I have basically been away from home for the lat 3 weeks. I have spent a lot of time studying, but I have also spent time just....alone. I do like some alone time, but I have missed my little guys a lot! I am so lucky to have so many kids. I recently told someone that each of my kids...all kids are blessings and wow do I mean it. So by most standards we are VERY blessed!
However, I am having a remarkably hard time letting go of Aaron's adoption. To all those who are counting....this is the third time our attempts to adopt him have stalled out....failed one might say! How do I really feel about it? Guilty, sad, a sense of emptiness and jealous.
Why do I feel guilty? Strangely, I don't feel guilty for the obvious reason.
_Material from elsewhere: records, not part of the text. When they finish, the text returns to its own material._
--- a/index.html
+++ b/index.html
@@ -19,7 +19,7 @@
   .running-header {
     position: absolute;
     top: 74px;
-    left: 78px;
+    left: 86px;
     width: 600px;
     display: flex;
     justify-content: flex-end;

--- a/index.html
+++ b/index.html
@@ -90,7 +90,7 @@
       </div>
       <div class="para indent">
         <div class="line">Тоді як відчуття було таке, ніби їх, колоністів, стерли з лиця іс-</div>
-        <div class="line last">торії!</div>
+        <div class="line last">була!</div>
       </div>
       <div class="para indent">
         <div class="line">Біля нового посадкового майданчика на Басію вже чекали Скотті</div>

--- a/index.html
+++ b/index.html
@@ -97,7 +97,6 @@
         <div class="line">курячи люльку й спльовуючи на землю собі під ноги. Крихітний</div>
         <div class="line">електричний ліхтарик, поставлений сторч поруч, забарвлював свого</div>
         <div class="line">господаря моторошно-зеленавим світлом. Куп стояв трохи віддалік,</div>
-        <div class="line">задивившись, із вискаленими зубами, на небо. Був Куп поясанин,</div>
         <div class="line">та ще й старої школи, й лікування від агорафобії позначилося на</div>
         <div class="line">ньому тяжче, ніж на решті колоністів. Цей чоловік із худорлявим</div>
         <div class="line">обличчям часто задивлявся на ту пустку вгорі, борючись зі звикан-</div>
We willingly stopped a's adoption process because we simply can't work with CWA and we can't travel to Kyrgyzstan for an entire month. Practically,a Kyrgyzstan adoption is not possible for my family. We have never met him. We know people who have met him and we have heard all about him. We have glimpsed bits and pieces from his life for the last 4 years. Our first pictures were from when he just turned 5 years old and next week he will be 9. So the obvious reason to feel guilty would be that I felt like we were abandoning him. However, I don't feel that way. A wise woman once told me...you are out to build a family not save children. As unpopular as it might be for me to say this....a referred child is not your child until they are home arguing with you about going to bed! So I pray for A, and I thought he would make it home to us...but that is not going to happen. So why guilty? Maybe because if we had room for A don't we have room for someone else? Or how about if we had the money to pursue A's adoption we should have the money to make a difference in another child's (or children's) life.
As a mom who has lived in the world of international adoption for the last 6 years and who now had no adoption I started trying to find some sort of orphan care thing I could focus on. Maybe I could find a project or an organization to help. What I discovered is something I already knew....dude there are millions of kids who need families. Being half involved in an adoption had kind of sidelined me from the big sad picture. I am sad because now that we are not adopting, I have become reacquainted with one of the reasons I am so moved to adopt!
I am a smidge jealous of the families that had the unwavering dedication to battle the Kyrgyzstan adoption monster! Of course, I am also overjoyed that these little kids, who should have been home years ago, are now feeling the love of a real family for the first time! It stings a little cuz I thought I would get to be a new mom again!
I don't feel empty really, my life is super full and ridiculously blessed with abundance I have done nothing to deserve. My life, for as long as I can remember has been a little bit crazy. I think I fill it up, I purposefully keep it hopping so I don't have down time and I avoid relaxing like it gives me hives. I have been covered up by projects and adoptions and jobs and moving ...hurricanes..whatever almost constantly since I started medical school and probably before then. I might be a crazy maker and the next couple of years is going to be an opportunity to embrace my inner empty crazy maker vault. I am going to do my very best to work on one project for the next year....me. I am going to decrazify my life and work on being a better mom to my super awesome blessings, a better wife to my husband (who treats me like a princess), a better teacher to Lily and all the kids, and a healthier role model in a lot of other ways.
We have room on the bus and in our family for more kids. I am convicted that I am the project I am supposed to be working on right now and it is more than a little hard for me to slow down and stop all the hustle and bustle.